[Haskell-beginners] Simple IO problem

Daniel Fischer daniel.is.fischer at web.de
Thu Mar 4 13:44:40 EST 2010


Am Donnerstag 04 März 2010 19:30:17 schrieb Brent Yorgey:
> On Thu, Mar 04, 2010 at 01:06:42PM -0500, Ali Razavi wrote:
> > Why doesn't this work the way it's supposed to, or the way it's
> > intuitively apparent from the code, that is, showing the prompt first,
> > getting the line next, and printing the result finally?
> >
> > main = do
> >         putStr "Please Enter Your Name: "
> >         name <- getLine
> >         putStrLn ("Hello " ++ name)
> >
> >
> > changing putStr with putStrLn rectifies it to the expected behavior,
> > but I wonder why this version misbehaves.

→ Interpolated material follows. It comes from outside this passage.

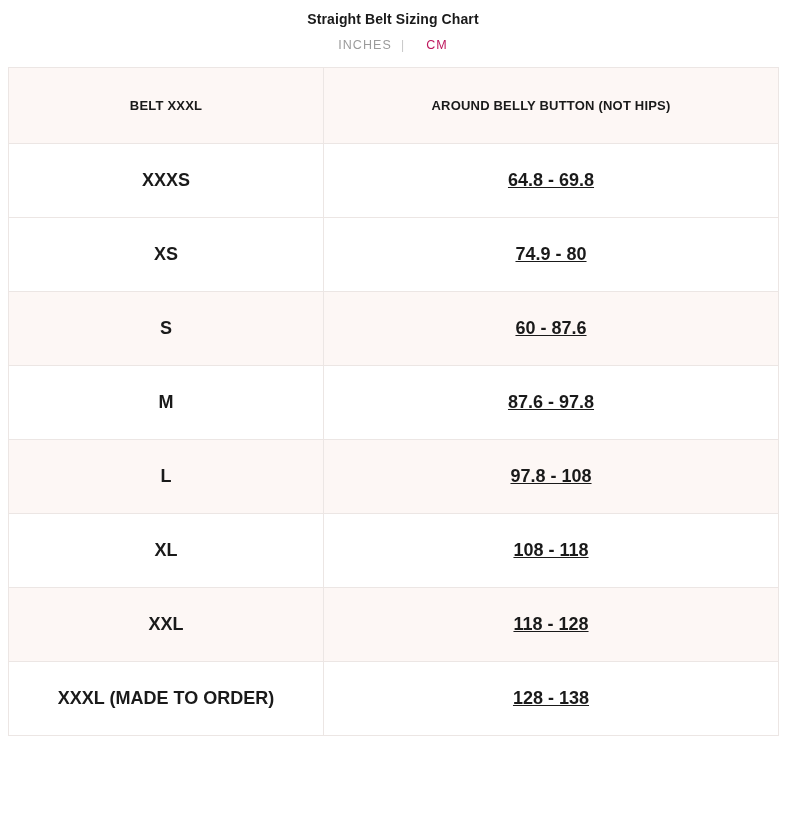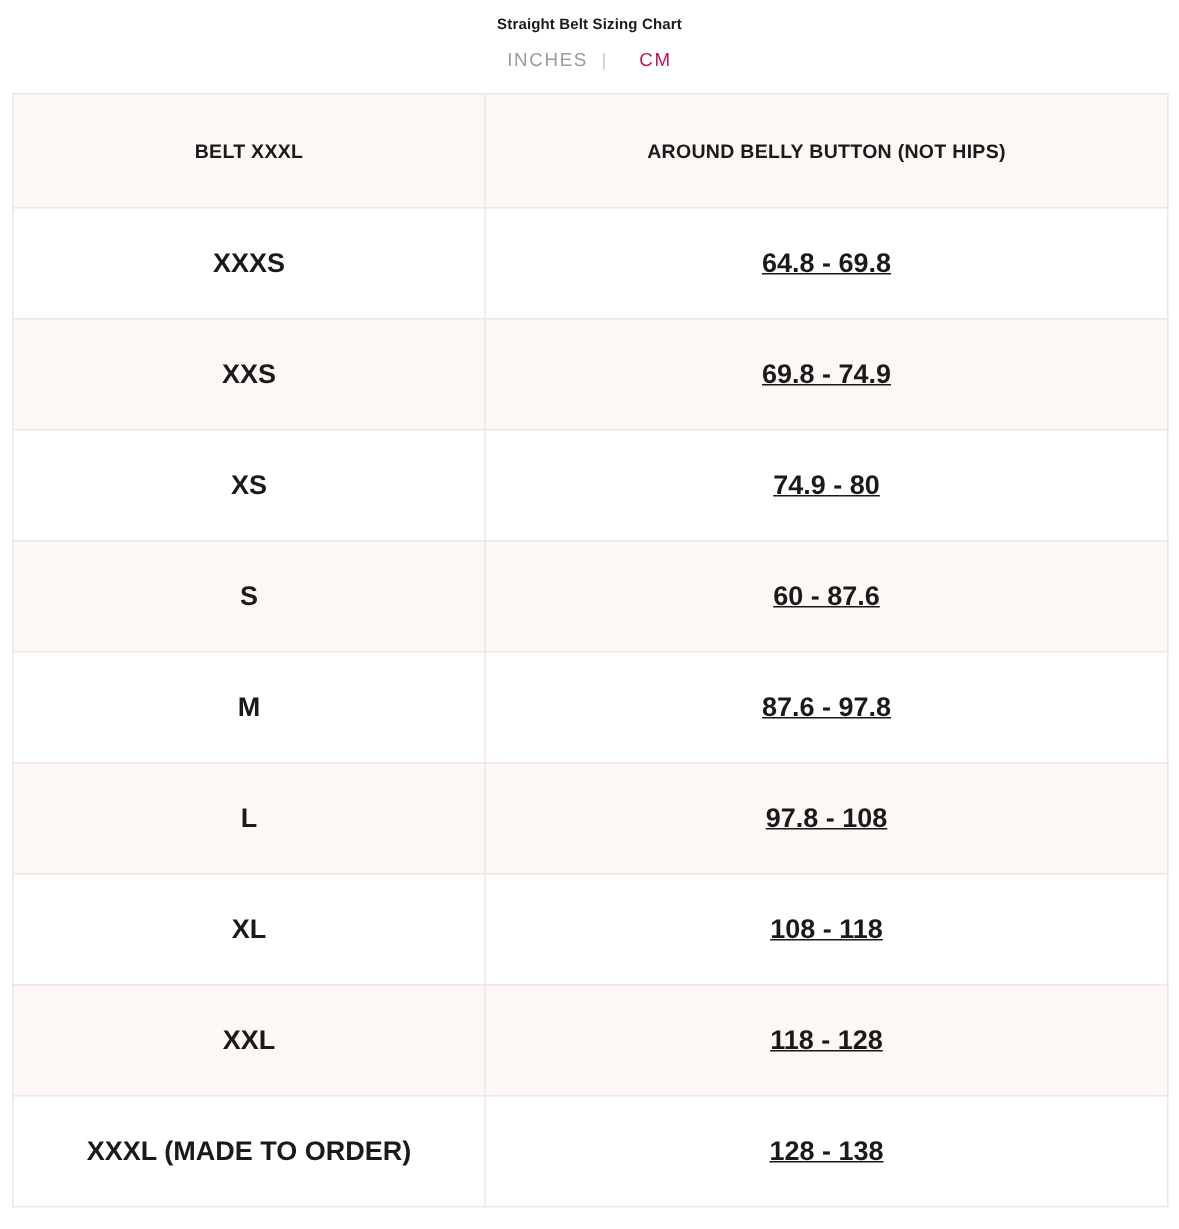"Straight Belt Sizing Chart" .chart-title { font-size: 10px -> 14px }
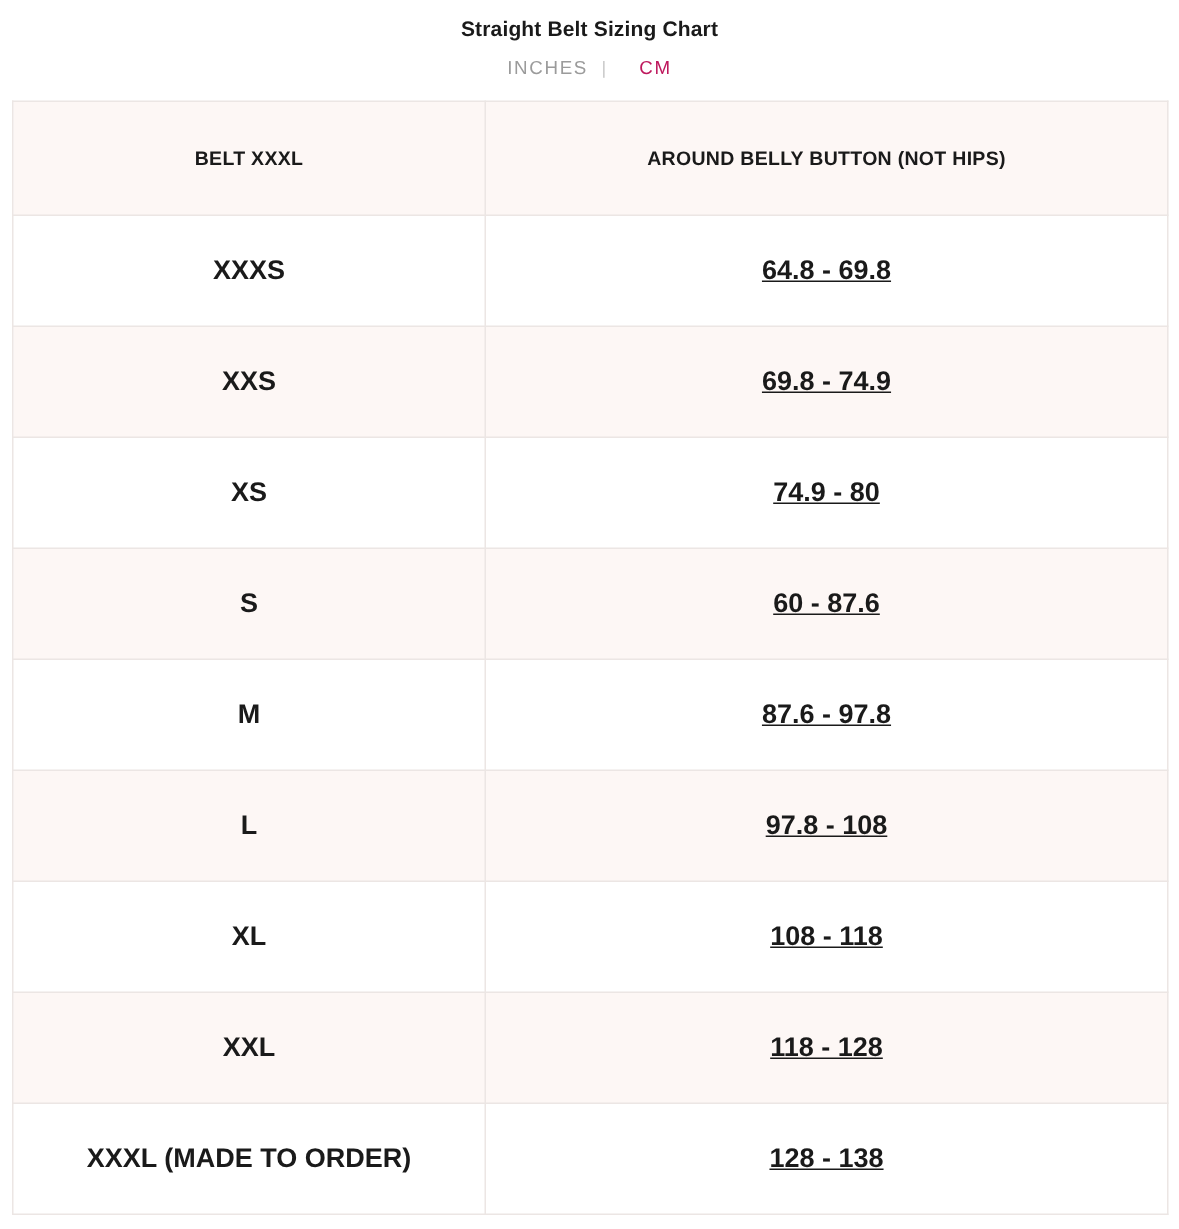"XXS" tr.alt { html: <tr> <td>XXS</td> <td>69.8 - 74.9</td> </tr> -> none }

FWIW, I use ghc in cygwin.
> >
> > Ali
>
> This is because of output buffering.  By default, LineBuffering is
> used, which means that the runtime will collect output in a buffer
> until seeing a newline, at which point it will actually print the
> buffer contents on the screen.  This is why changing the putStr to
> putStrLn makes it work.  You can turn off output buffering like so:
>
>   import System.IO
>
>   main = do hSetBuffering stdout NoBuffering
>             putStr "Please Enter Your Name: "
> 	    ... etc.
>
> -Brent

Another option is to explicitly flush stdout:

import System.IO

main = do
   putStr "Please enter your name: "
   hFlush stdout
   name <- getLine
   putStrLn $ "Hello " ++ name

Whether globally setting the buffering to NoBuffering is better or manually 
flushing the handle in a couple of places depends of course on the 
programme flow (lots of output with few prompts in between, flush manually; 
lots of prompts and little other output, set buffering).